Amid all the applause that followed passage of the Omnibus budget bill last month – which includes the Forest Service fiscal year appropriation – not a word was said about the fact that the agency is woefully short-handed.

State forestry departments can help alleviate the shortage using cooperative Good Neighbor authorities granted in the 2016 Farm Bill, but states have their hands full managing their own forests, so the whole idea that “partners” can fill all the vacant Forest Service positions is just happy talk. Congress needs to fix this, just like it fixed the fire borrowing mess.

Yes, some serious reorganizing would help the Forest Service improve its operating efficiency, but as the wildfire season gains steam, thousands who normally work in planning and forest management will be reassigned to fire duty and, once again, projects designed to reduce the risk of wildfire will be put on hold until the season ends. Then agency personnel will regroup in hopes of salvaging what remains of their normal work year. Then winter – again.

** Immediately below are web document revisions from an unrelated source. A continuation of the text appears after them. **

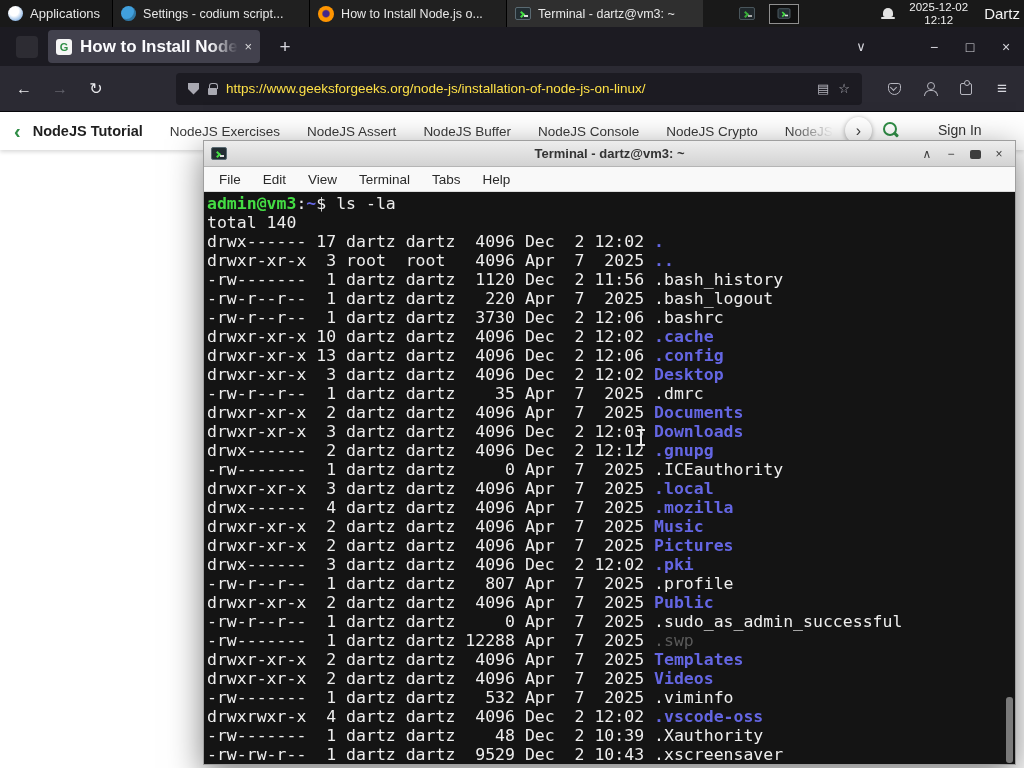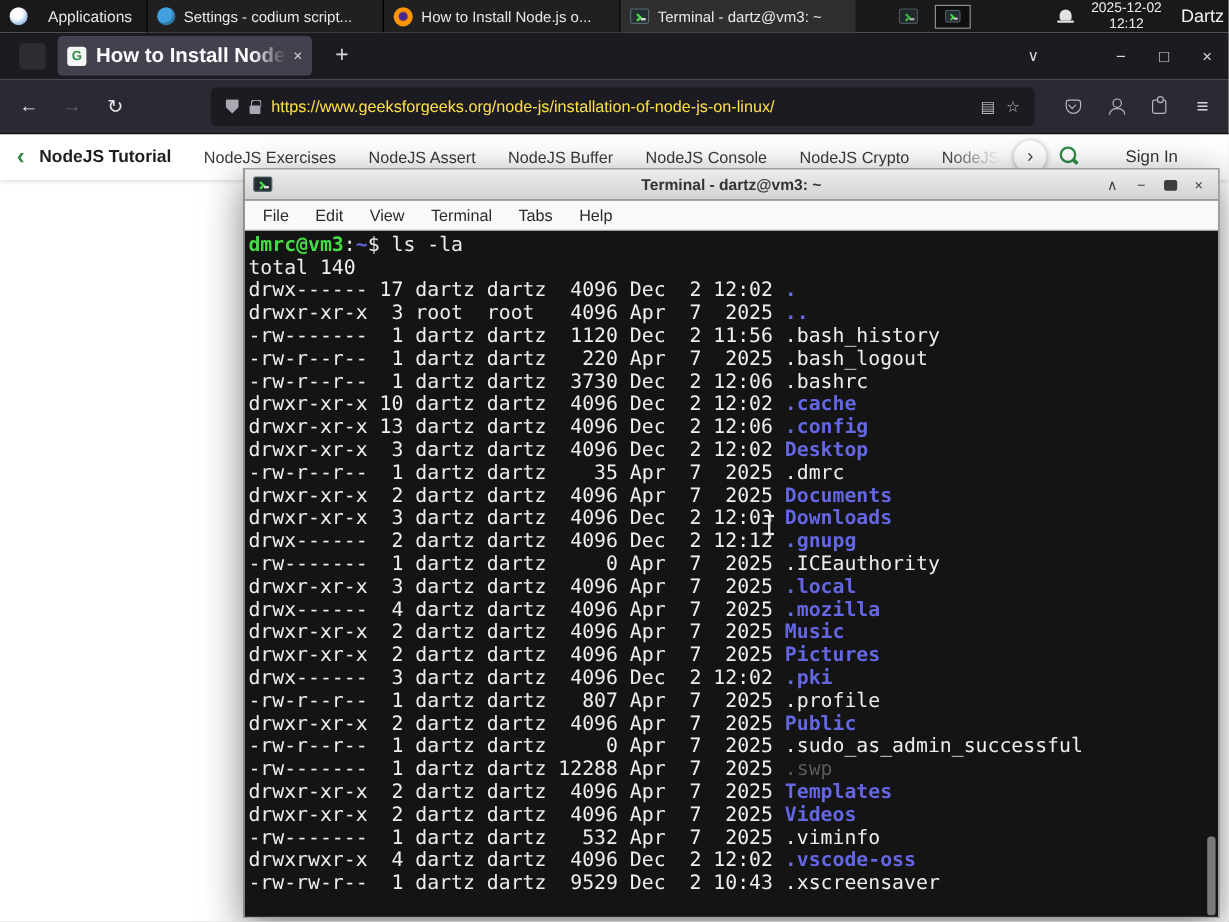--- a/index.html
+++ b/index.html
@@ -12,7 +12,7 @@
   .panel { position:absolute; left:0; top:0; width:1024px; height:27px;
            background:var(--panel-bg); display:flex; align-items:center;
            color:#e6e6e6; font-size:13px; z-index:40; }
-  .apps { display:flex; align-items:center; gap:17px; padding:0 12px 0 8px; height:100%; cursor:default; }
+  .apps { display:flex; align-items:center; gap:7px; padding:0 12px 0 8px; height:100%; cursor:default; }
   .apps-icon { width:15px; height:15px; border-radius:50%;
                background:radial-gradient(circle at 40% 35%, #ffffff 0 35%, #9cc0e8 70%, #5a8fc4 100%); }
   .tbtn { width:197px; height:100%; display:flex; align-items:center; gap:7px;

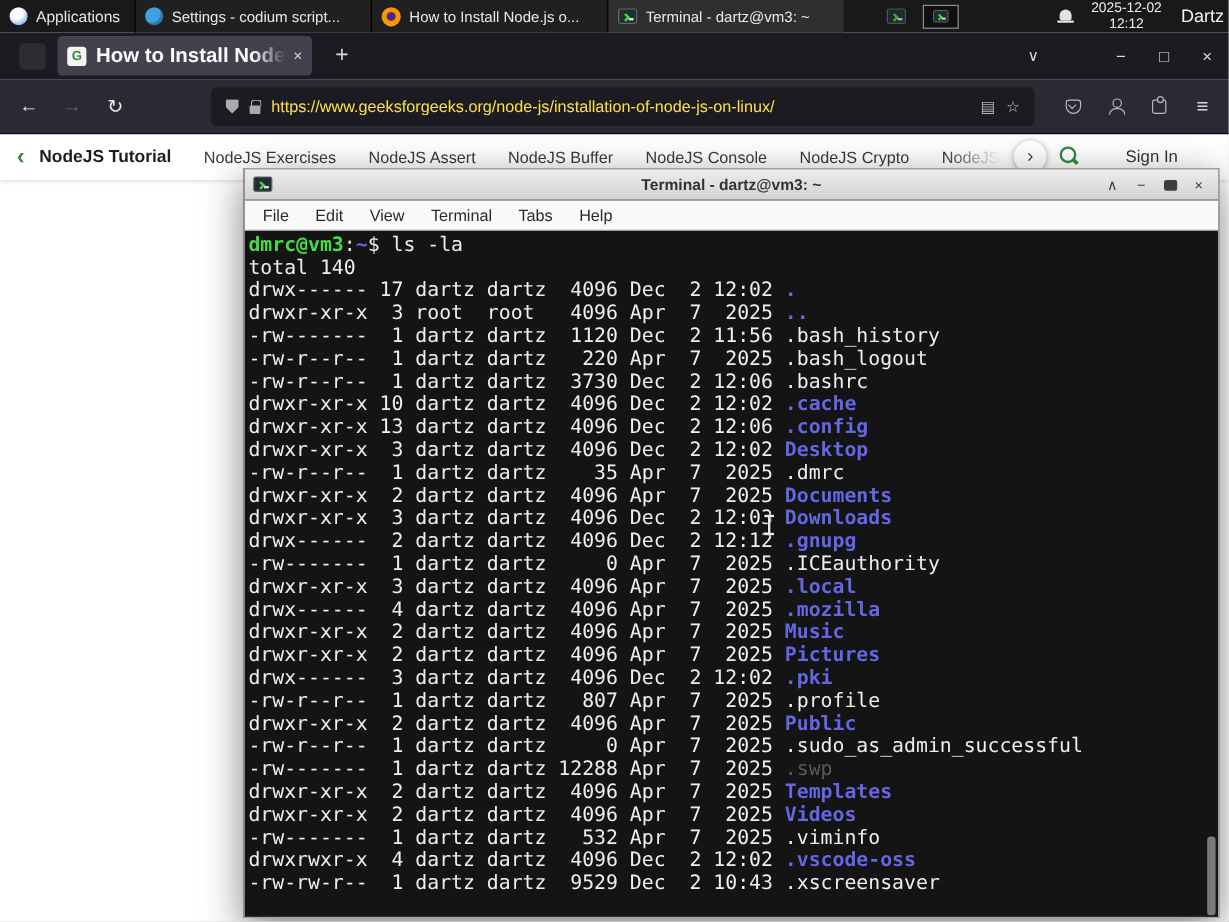--- a/index.html
+++ b/index.html
@@ -228,7 +228,7 @@
       </div>
     <div class="tbody">
       <div>
-          <div class="tline"><span class="c-green b">dmrc@vm3</span><span>:</span><span class="c-blue b">~</span><span>$ ls -la</span></div>
+          <div class="tline"><span class="c-green b">admin@vm3</span><span>:</span><span class="c-blue b">~</span><span>$ ls -la</span></div>
           <div class="tline"><span>total 140</span></div>
           <div class="tline"><span>drwx------ 17 dartz dartz  4096 Dec  2 12:02 </span><span class="c-blue b">.</span></div>
           <div class="tline"><span>drwxr-xr-x  3 root  root   4096 Apr  7  2025 </span><span class="c-blue b">..</span></div>

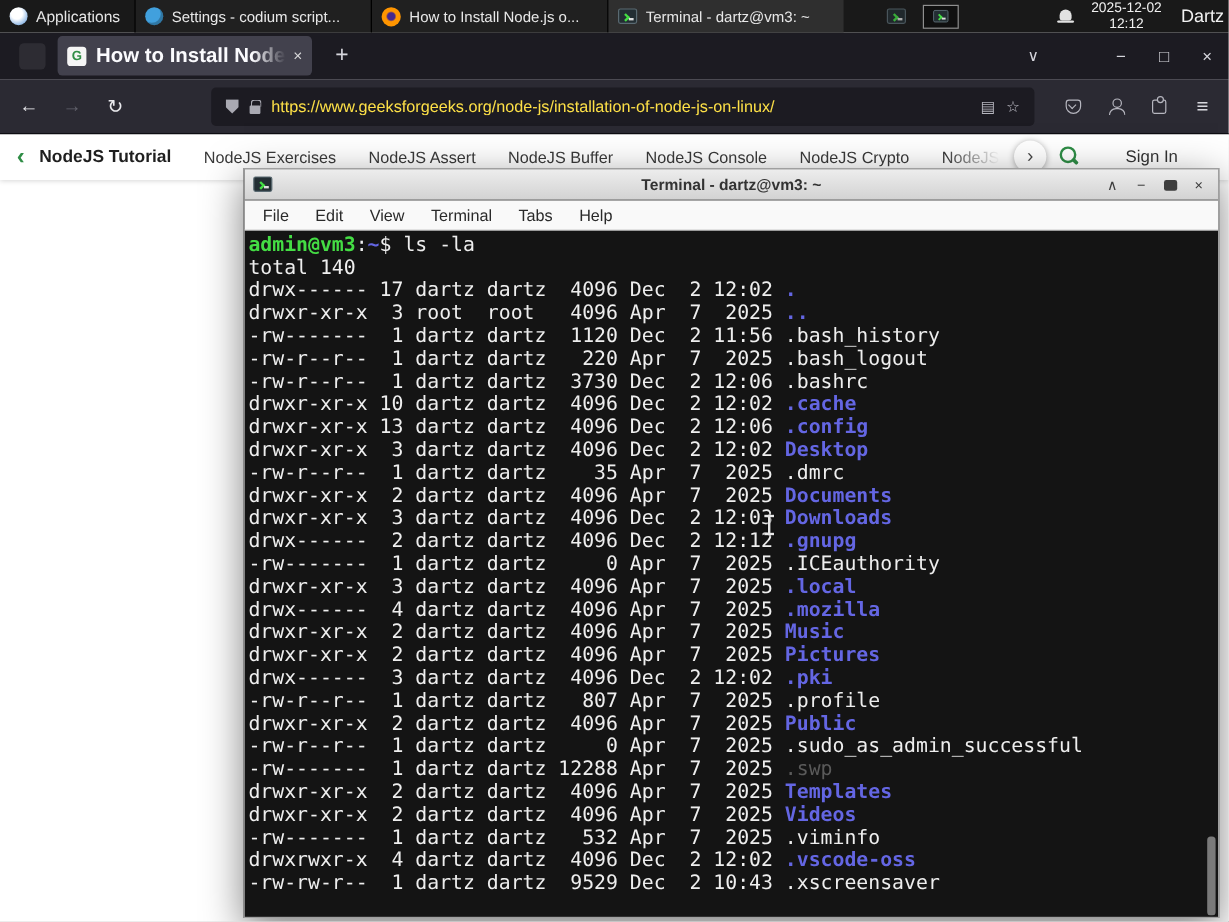--- a/index.html
+++ b/index.html
@@ -256,6 +256,7 @@
           <div class="tline"><span>drwxr-xr-x  2 dartz dartz  4096 Apr  7  2025 </span><span class="c-blue b">Videos</span></div>
           <div class="tline"><span>-rw-------  1 dartz dartz   532 Apr  7  2025 </span><span>.viminfo</span></div>
           <div class="tline"><span>drwxrwxr-x  4 dartz dartz  4096 Dec  2 12:02 </span><span class="c-blue b">.vscode-oss</span></div>
+          <div class="tline"><span>-rw-------  1 dartz dartz    48 Dec  2 10:39 </span><span>.Xauthority</span></div>
           <div class="tline"><span>-rw-rw-r--  1 dartz dartz  9529 Dec  2 10:43 </span><span>.xscreensaver</span></div>
         </div>
       <div class="scroll-thumb"></div>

Although most in the bi-partisan western congressional delegation support efforts to restore natural resiliency in western National Forests, most of their colleagues from east of the Mississippi – where there is little federal forestland – continue to oppose the kinds of pre-emptive, science-based treatments necessary to rescue the public’s forests from hellish wildfires.

Thankfully, the outdoor recreation industry – and it is an industry – has finally taken its seat at the table where future federal forest policies will be discussed and debated. Their growing influence in congressional hallways had much to do with the wildfire funding fix. Here’s hoping they stay engaged. The West’s many forest collaborative groups need new energy and new ideas that can only come from a more diverse stakeholder mix.

Still missing are better mechanisms for funding much in demand recreation developments – hiking, biking and horse-riding trails, campgrounds, boating facilities, cross-country and downhill skiing opportunities and travel corridors that cater to motorized recreation enthusiasts. It all costs money at a time when health care, defense, education and transportation costs are soaring.

As federal expenses go, the Forest Service has always been a cheap date, in part because the old federal timber sale program paid thousands of agency salaries and bought thousands of miles of forest roads that are still traveled today by anglers, hunters, hikers, campers and bikers.

Once robust public support for timber production has given way to a preference for outdoor activities that seems incompatible with logging, per se. All good, but what isn’t well understood is that most of the forest restoration work currently underway is designed to protect recreation assets – and could pay its own way without subsidy if greater emphasis were placed on front-end investments in protecting fish and wildlife habitat and air and water quality.

How might we do this? We could start by laying out restoration projects that more accurately replicate the physical scales of our wildfires and the randomness and their burn patterns. We aren’t doing this because some among us fear large scale projects might lead to a great emphasis on timber production, while others oppose removing trees beyond a certain size, generally 14 inches in diameter.

Recruiting “future old growth” might seem like good conservation - and sometimes it is - but we are leaving too many trees in dangerously dense forests, thus undermining our well-intended effort to reduce the risk of stand-replacing wildfires that kill everything in sight, including the organic layer in which new tree seedlings might otherwise sprout quickly.

If we can bring ourselves to harvest a few larger, commercially valuable trees from each forest restoration project – it doesn’t take many – we can replicate forest stand densities we see in photographs taken in the Intermountain West in the 1890s – and we can pay for scads of worthy outdoor recreation projects that currently go unfunded.